Secretary of State Frank LaRose (R) – Not Transparent with Citizens
Written by Brian Massie – Concord Township
Let me share with you my encounter with Mr. Frank LaRose’s office.
We were trying to get clarification on the complaint that LaRose had filed with the Ohio Election Commission against Jamie Callender, State Representative for District 61.
Here is the background again for those not informed about what happened:
The U.S. Attorney – Southern District of Ohio office filed a criminal complaint against Larry Householder, Speaker of the Ohio House of Representatives and several of his inner circle political cronies.
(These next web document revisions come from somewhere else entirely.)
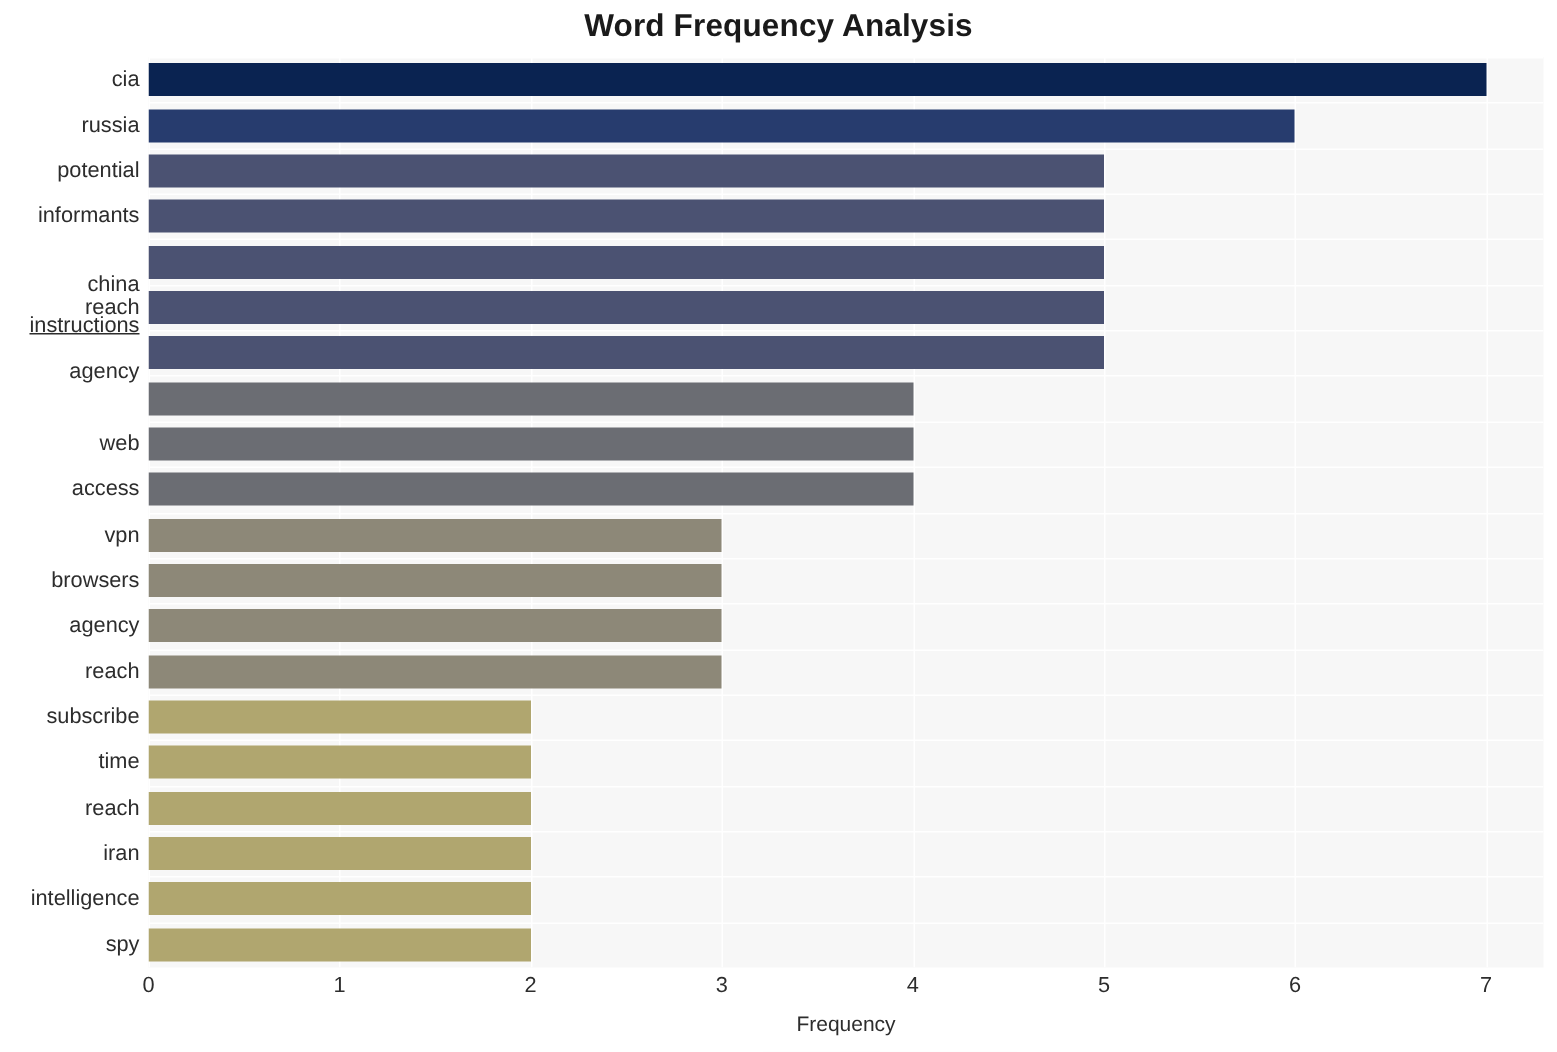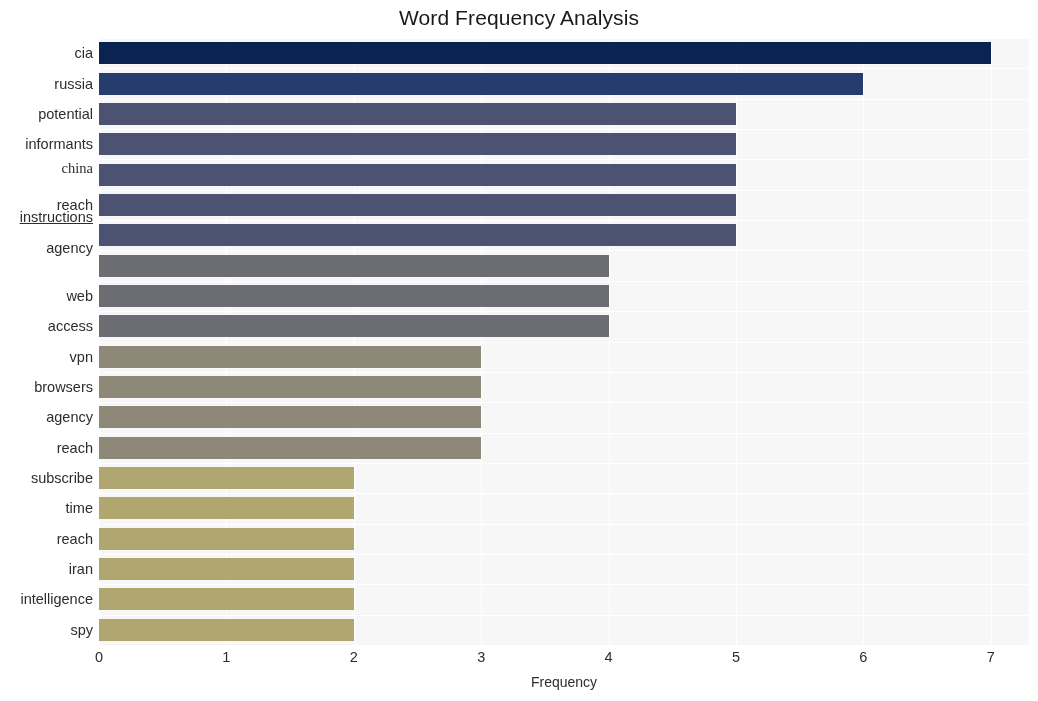--- a/index.html
+++ b/index.html
@@ -22,21 +22,21 @@
   }
 
   
   #chart-title {
     position: absolute;
     top: 6px;
     left: 0;
     width: 1038px;
     text-align: center;
     font-size: 21px;
-    font-weight: normal;
+    font-weight: bold;
     color: #1a1a1a;
     letter-spacing: 0.1px;
   }
 
   
   #plot-area {
     position: absolute;
     left: 99px;
     top: 38px;
     width: 930px;
@@ -123,21 +123,21 @@
 
 <div id="figure">
 
   <div id="chart-title">Word Frequency Analysis</div>
 
   <div id="y-axis">
       <div class="ytick-label" style="top: 7.175px;">cia</div>
       <div class="ytick-label" style="top: 37.525px;">russia</div>
       <div class="ytick-label" style="top: 67.875px;">potential</div>
       <div class="ytick-label" style="top: 98.225px;">informants</div>
-      <div class="ytick-label" style="top: 122px; font-family: Liberation Serif, serif;">china</div>
+      <div class="ytick-label" style="top: 144px;">china</div>
       <div class="ytick-label" style="top: 158.925px;">reach</div>
       <div class="ytick-label" style="top: 171px; text-decoration: underline;">instructions</div>
       <div class="ytick-label" style="top: 202px;">agency</div>
       <div class="ytick-label" style="top: 249.975px;">web</div>
       <div class="ytick-label" style="top: 280.325px;">access</div>
       <div class="ytick-label" style="top: 310.675px;">vpn</div>
       <div class="ytick-label" style="top: 341.025px;">browsers</div>
       <div class="ytick-label" style="top: 371.375px;">agency</div>
       <div class="ytick-label" style="top: 401.725px;">reach</div>
       <div class="ytick-label" style="top: 432.075px;">subscribe</div>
In addition, the criminal complaint stated that “Representative 3” (we determined from our research that it was Jamie Callender) “also received $18,700 in direct contributions to his campaign account from Company A” (First Energy).
Frank LaRose took that statement (shown on page 35 of the criminal complaint as a footnote) and filed a complaint with the Ohio Elections Commission with this statement in the complaint: “Acceptance of direct corporate distributions” (R.C. 3599.03 (B) (1).
In our opinion, LaRose must know who “Representative 3” is because in his filing to the Ohio Elections Commission he named the entity “Campaign Committee of “Representative 3”. How could he investigate a campaign committee without knowing the name of the individual?
Here is a link to the Ohio Revised Code section in question: https://codes.ohio.gov/orc/3599
(B) (1) No officer, stockholder, attorney, or agent of a corporation or nonprofit corporation, no member, including an officer, attorney, or agent, of a labor organization, and no candidate, political party official, or other individual shall knowingly aid, advise, solicit, or receive money or other property in violation of division (A)(1) of this section.
If one, objectively, looks at the footnote in the criminal complaint and the wording of LaRose’s filing with the Elections Commission, you can see there is a difference.
- The U.S. attorney said that it was direct contributions to his campaign account, but LaRose just says that it was direct corporate distributions, without mentioning if the contributions went into his campaign account, or to Callender’s personal account. BIG DIFFERENCE!
- if the contributions went into his campaign account, which is permitted, then it must have been the amount that was received exceeding campaign finance law maximum in a given year.
What does the Ohio Revised Code say about campaign contribution limits?
(c) Ten thousand dollars to the campaign committee of any one house candidate in a primary election period or in a general election period; (d) Ten thousand dollars to any one political action committee in a calendar year; (e) Ten thousand dollars to any one political contributing entity in a calendar year.
3517.102 Dollar limits on campaign contributions. – Ohio
Campaign Contribution Limits: http://codes.ohio.gov/orc/3517.102
We heard from sources that LaRose’s complaint filed with the Election Commission was or will be dismissed. That is huge, if it is true. So we contacted the Secretary of State’s Press Secretary by email trying to get a clarification one way or the other.
Here is the email chain:
LFC Original email to S.O.S:
It has been brought to our attention that the complaint to the Ohio Elections Commission regarding Representative 3 accepting $18,700 in campaign contributions directly from “Company A” (First Energy) will be dropped.
Where do we go for answers?
(1) on the criminal complaint the wording is:
“Representative 3 also received $18,700 in direct contributions to his campaign account from Company A.”
(2) on the filing by the Secretary of State to the Elections Commission the wording is:
“Acceptance of direct corporate contributions (R.C. 3599.03 (B) (1)
Is the Secretary of State stating that Representative 3 took direct payments from Company A to his personal account, or to his campaign account?
Is the problem with the amount of the contribution exceeding allowable limits?
The citizens of District 61 need to know the truth. Will Mr. LaRose be transparent with the citizens of District 61?
The referral is based on the criminal complaint filed by the US Attorney for the Southern District of Ohio, and has been made to the Ohio Elections Commission. I’d refer you to those two organizations for additional information.
This is not what we were expecting of a S.O.S. that claims to be transparent.
Mr. LaRose now controls the fate of, not only Jamie Callender, but the entire Lake County Republican Party. If Mr. Callender is not guilty of what LaRose alleged to the Elections Commission then he needs to immediately rescind that portion of his complaint. It is not honorable to hold exculpatory evidence that would free Mr. Callender.
If, however, the charges are not going to be dismissed then LaRose needs to tell the citizens before the August 10th deadline permitting candidates on the November ballot.
In our opinion, the possibility of a Republican candidate on the ballot with a unsettled Election Commission complaint will assuredly spell defeat for that candidate and possibly the entire Republican ticket, including President Trump.